• [Your task]: Nothing but the lines below from the first through the one with "ParallelExecution, Experiment, Pipeline" should appear, printed exactly; please leave pictures out.

Difference listings:
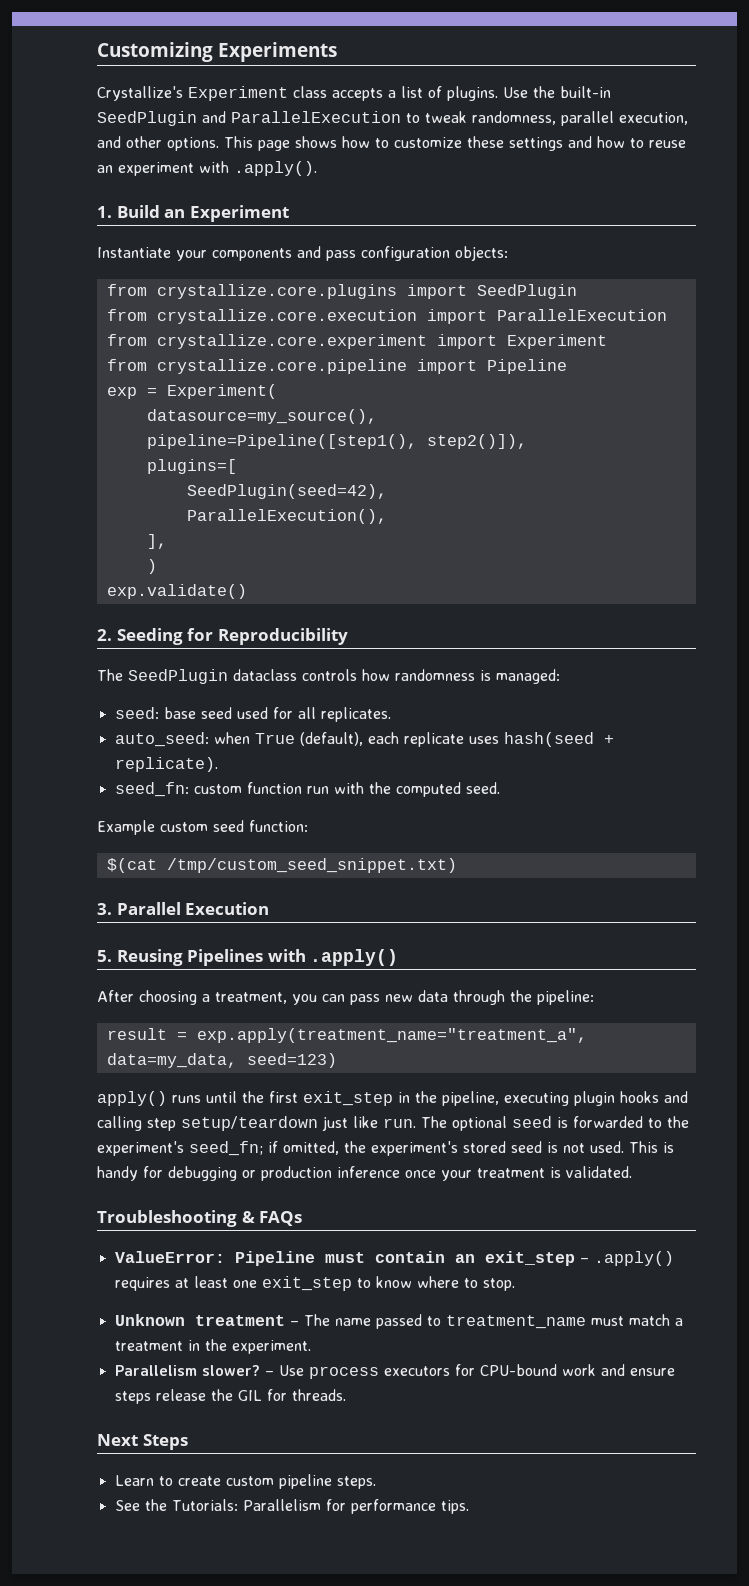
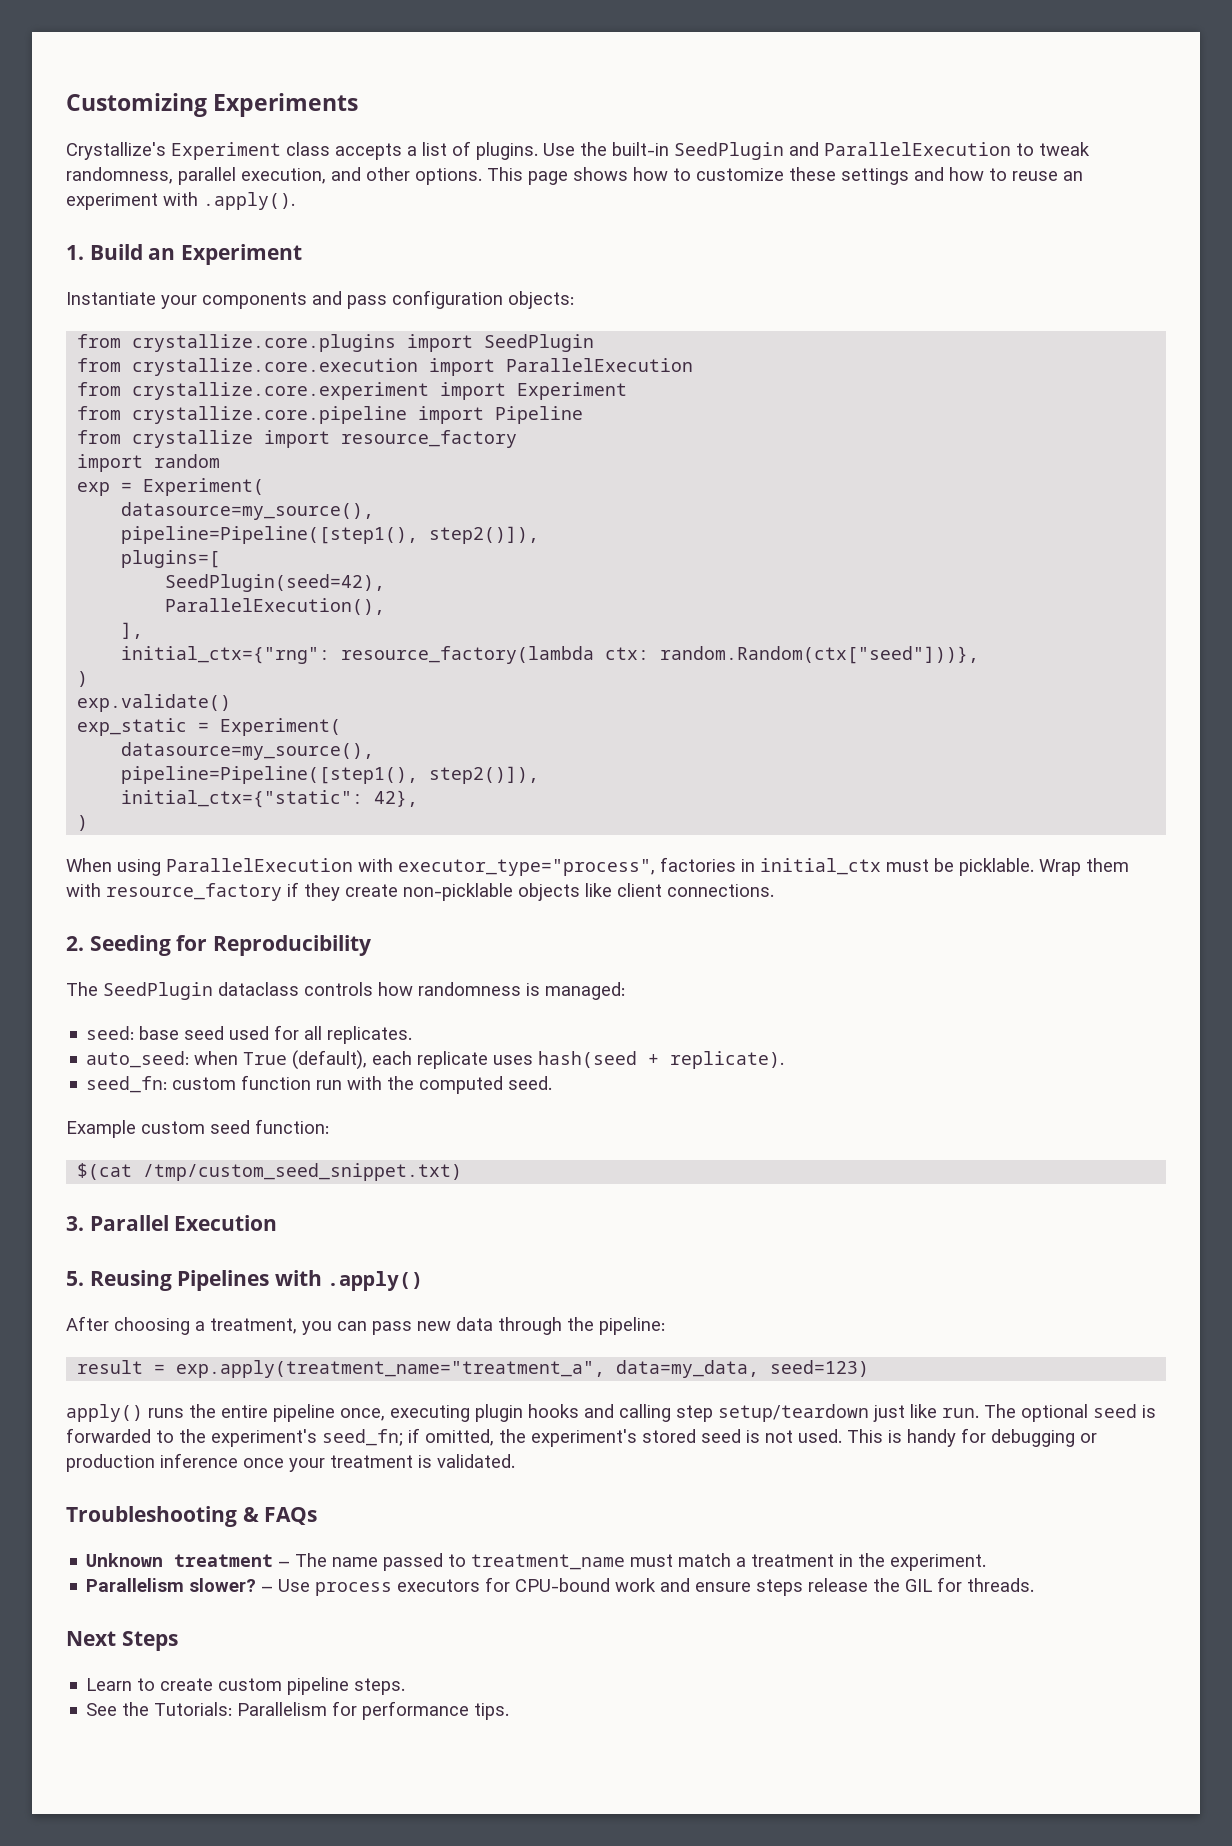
+ from crystallize import resource_factory
+ import random
+ initial_ctx={"rng": resource_factory(lambda ctx: random.Random(ctx["seed"]))},
  )
  exp.validate()
+ exp_static = Experiment(
+ datasource=my_source(),
+ pipeline=Pipeline([step1(), step2()]),
+ initial_ctx={"static": 42},
+ )
+ When using ParallelExecution with executor_type="process", factories in initial_ctx must be picklable. Wrap them with resource_factory if they create non-picklable objects like client connections.
- apply() runs until the first exit_step in the pipeline, executing plugin hooks and calling step setup/teardown just like run.
+ apply() runs the entire pipeline once, executing plugin hooks and calling step setup/teardown just like run.
- ValueError: Pipeline must contain an exit_step – .apply() requires at least one exit_step to know where to stop.

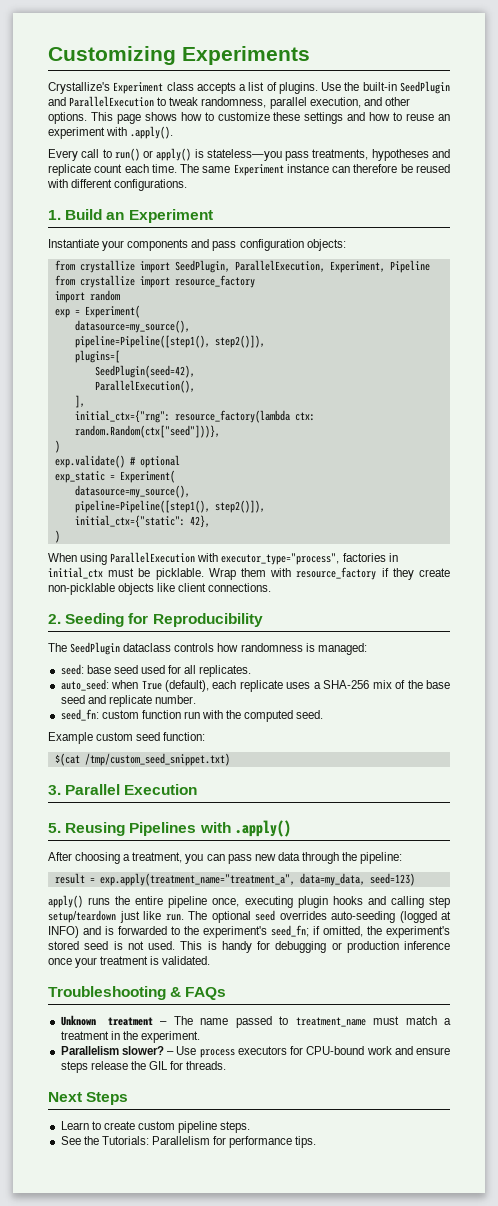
+ Every call to run() or apply() is stateless—you pass treatments, hypotheses and replicate count each time. The same Experiment instance can therefore be reused with different configurations.
- from crystallize.core.plugins import SeedPlugin
- from crystallize.core.execution import ParallelExecution
- from crystallize.core.experiment import Experiment
- from crystallize.core.pipeline import Pipeline
+ from crystallize import SeedPlugin, ParallelExecution, Experiment, Pipeline
- exp.validate()
+ exp.validate() # optional
- auto_seed: when True (default), each replicate uses hash(seed + replicate).
+ auto_seed: when True (default), each replicate uses a SHA-256 mix of the base seed and replicate number.
- The optional seed is forwarded to the experiment's seed_fn; if omitted, the experiment's stored seed is not used.
+ The optional seed overrides auto-seeding (logged at INFO) and is forwarded to the experiment's seed_fn; if omitted, the experiment's stored seed is not used.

• [Finished exercise]:
+ from crystallize import resource_factory
+ import random
+ initial_ctx={"rng": resource_factory(lambda ctx: random.Random(ctx["seed"]))},
  )
  exp.validate()
+ exp_static = Experiment(
+ datasource=my_source(),
+ pipeline=Pipeline([step1(), step2()]),
+ initial_ctx={"static": 42},
+ )
+ When using ParallelExecution with executor_type="process", factories in initial_ctx must be picklable. Wrap them with resource_factory if they create non-picklable objects like client connections.
- apply() runs until the first exit_step in the pipeline, executing plugin hooks and calling step setup/teardown just like run.
+ apply() runs the entire pipeline once, executing plugin hooks and calling step setup/teardown just like run.
- ValueError: Pipeline must contain an exit_step – .apply() requires at least one exit_step to know where to stop.

+ Every call to run() or apply() is stateless—you pass treatments, hypotheses and replicate count each time. The same Experiment instance can therefore be reused with different configurations.
- from crystallize.core.plugins import SeedPlugin
- from crystallize.core.execution import ParallelExecution
- from crystallize.core.experiment import Experiment
- from crystallize.core.pipeline import Pipeline
+ from crystallize import SeedPlugin, ParallelExecution, Experiment, Pipeline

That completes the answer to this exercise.